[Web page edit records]

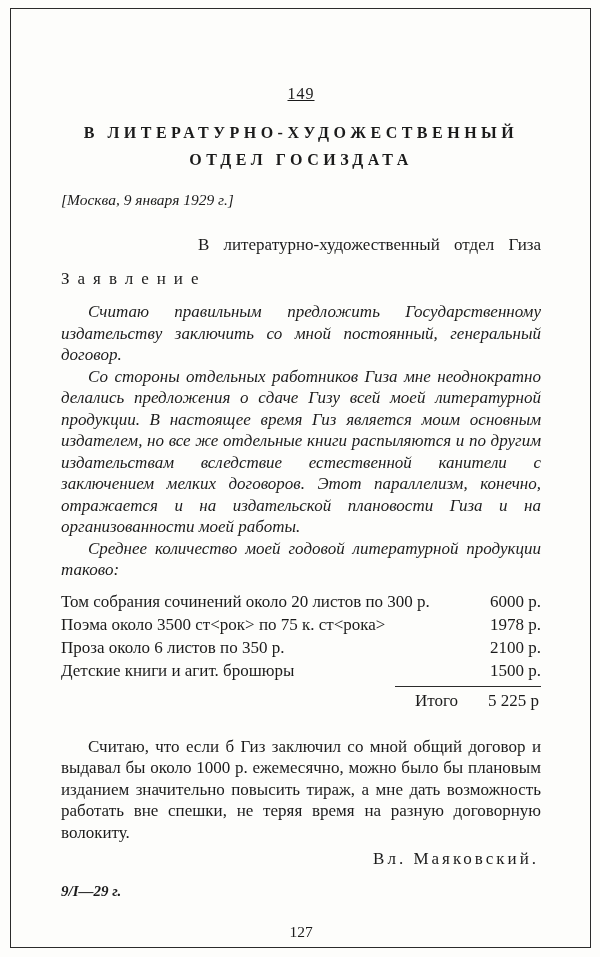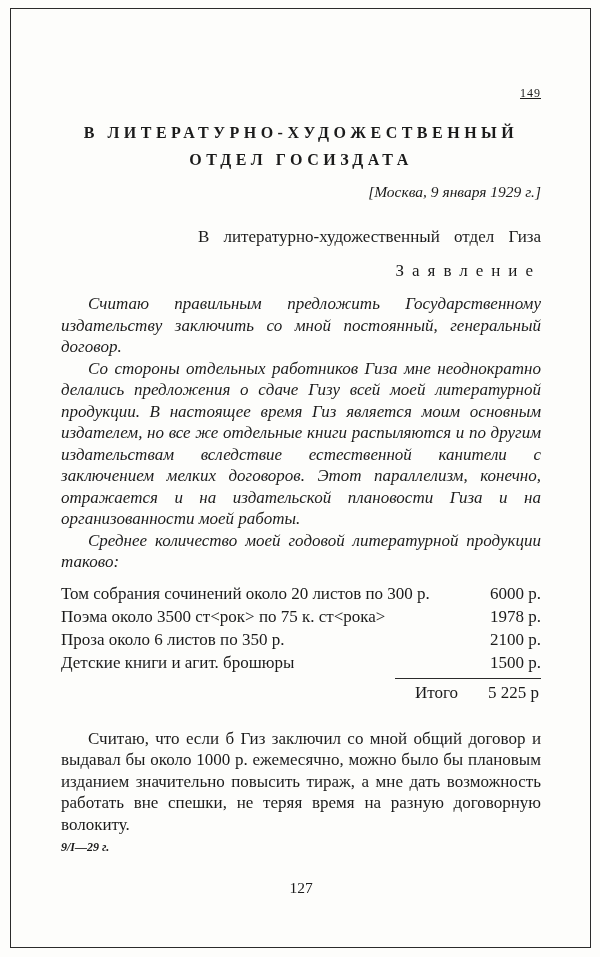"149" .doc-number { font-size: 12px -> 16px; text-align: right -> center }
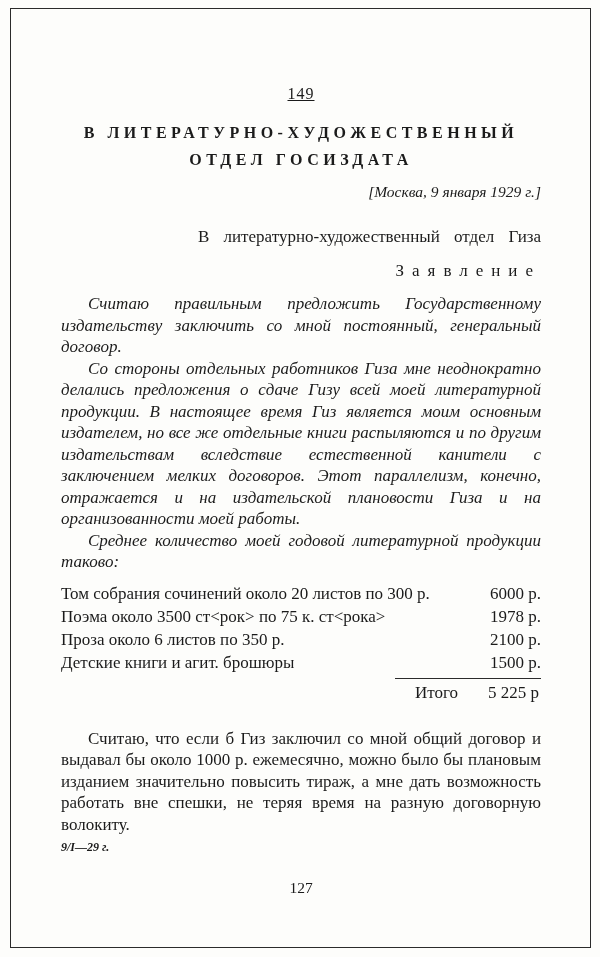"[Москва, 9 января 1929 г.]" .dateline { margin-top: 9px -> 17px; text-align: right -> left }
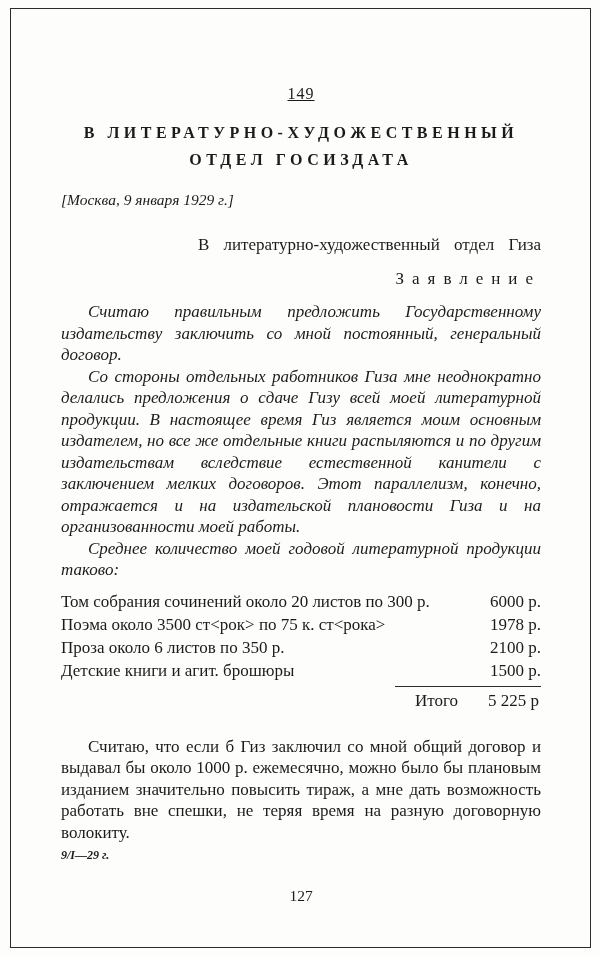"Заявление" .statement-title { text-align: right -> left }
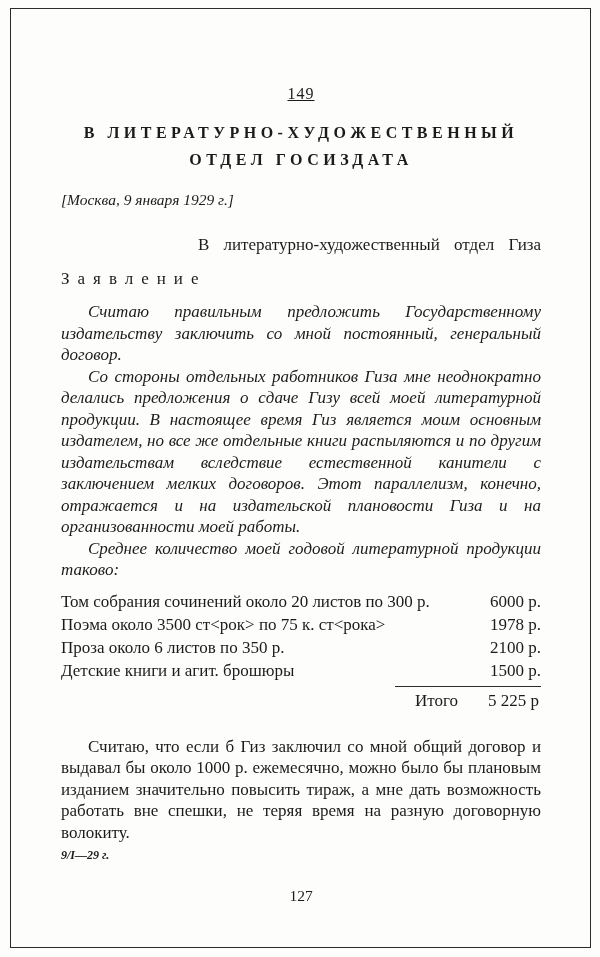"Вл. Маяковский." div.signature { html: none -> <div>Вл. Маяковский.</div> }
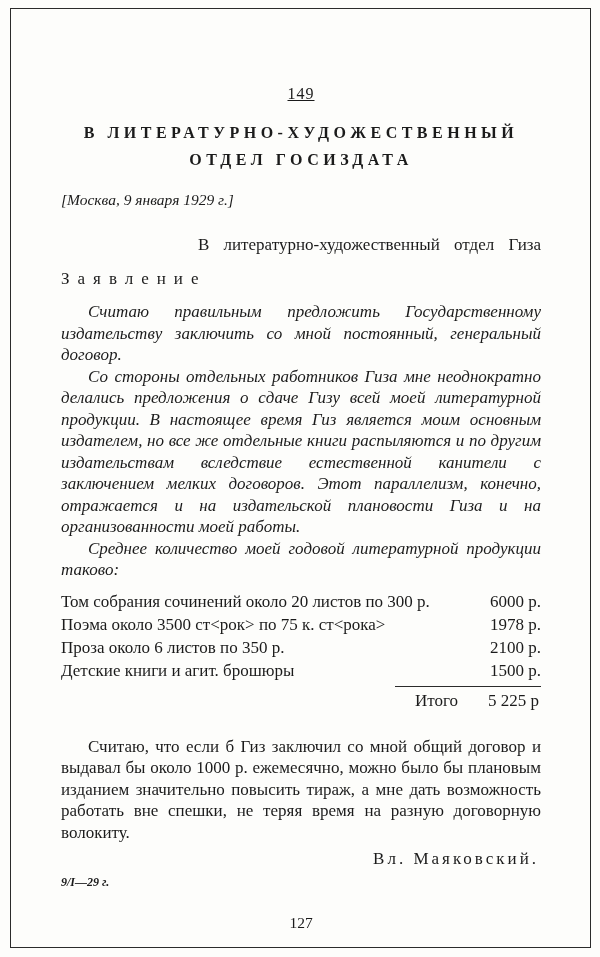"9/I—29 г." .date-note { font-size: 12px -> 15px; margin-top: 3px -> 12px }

| WORK TASK |
Produce an exact copy of the lines from the line with "9 января 1929" through the last line of the data above, both ends included. No pictures belong in it.

| TASK RESULT |
"[Москва, 9 января 1929 г.]" .dateline { margin-top: 9px -> 17px; text-align: right -> left }
"Заявление" .statement-title { text-align: right -> left }
"Вл. Маяковский." div.signature { html: none -> <div>Вл. Маяковский.</div> }
"9/I—29 г." .date-note { font-size: 12px -> 15px; margin-top: 3px -> 12px }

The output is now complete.